Purpose, commitment and accountability

Today is the sixth anniversary of reelyActive‘s incorporation, and to mark this occasion we reached out to all our current and past team members and collaborators, inviting them to record themselves reciting a passage from the Copenhagen Letter. The result is the following:

It is becoming an anniversary tradition for us to reflect on our past, as we did for threelyActive, asking how wrong we were on accelerator day one, as well as last year, when we took the time to document reelyActive’s history before contemplating the next ambitious 5-year plan.

Having now completed one year of that ambitious plan, we can affirm that our greatest challenge is no longer one of technology. If we are to achieve our mission of unlocking the value of the data you choose to share through the realisation of our vision of ubiquitous machine-contextual-awareness at the service of humanity, our greatest challenge is one of enabling the long-term and sustainable pursuit of this, our purpose.

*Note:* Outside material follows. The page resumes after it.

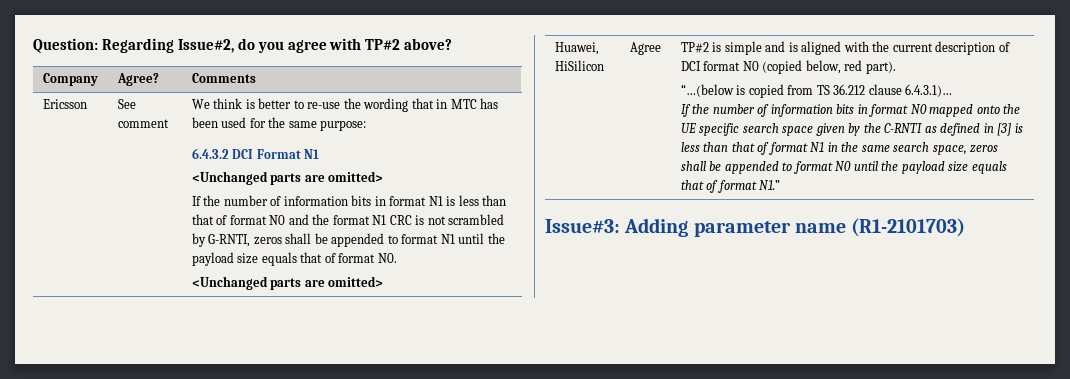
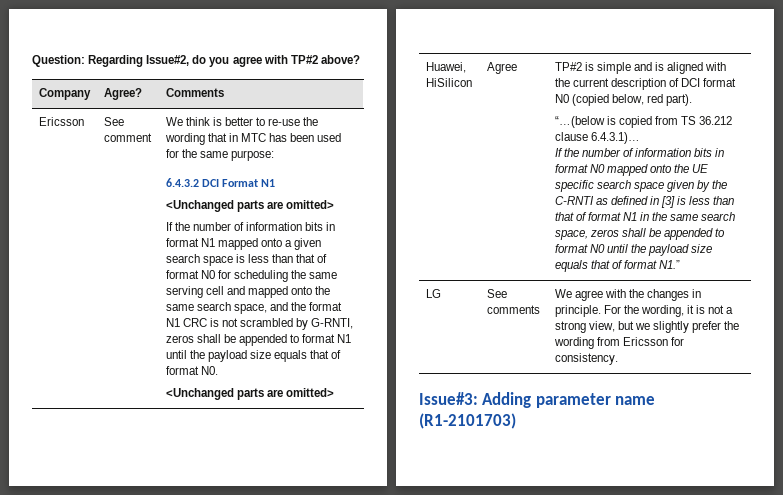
- If the number of information bits in format N1 is less than that of format N0 and the format N1 CRC is not scrambled by G-RNTI, zeros shall be appended to format N1 until the payload size equals that of format N0.
+ If the number of information bits in format N1 mapped onto a given search space is less than that of format N0 for scheduling the same serving cell and mapped onto the same search space, and the format N1 CRC is not scrambled by G-RNTI, zeros shall be appended to format N1 until the payload size equals that of format N0.
+ LG | See comments | We agree with the changes in principle. For the wording, it is not a strong view, but we slightly prefer the wording from Ericsson for consistency.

How pleased we were, earlier this month at the PIRATE Summit, to be introduced to the concept of steward-ownership, which we discuss in our previous blog post, and to the Copenhagen Letter, which we read aloud in the video. The latter is a succinct summary of many of the ideas shared by our team (the why), and the former is an alternative legal ownership model for purpose-driven companies (the how).

We shape technology today. While it may not be easy, there are viable paths to put these ideas into practice. This anniversary we remind ourselves to hold one another accountable for the path we choose to pursue. That is our commitment.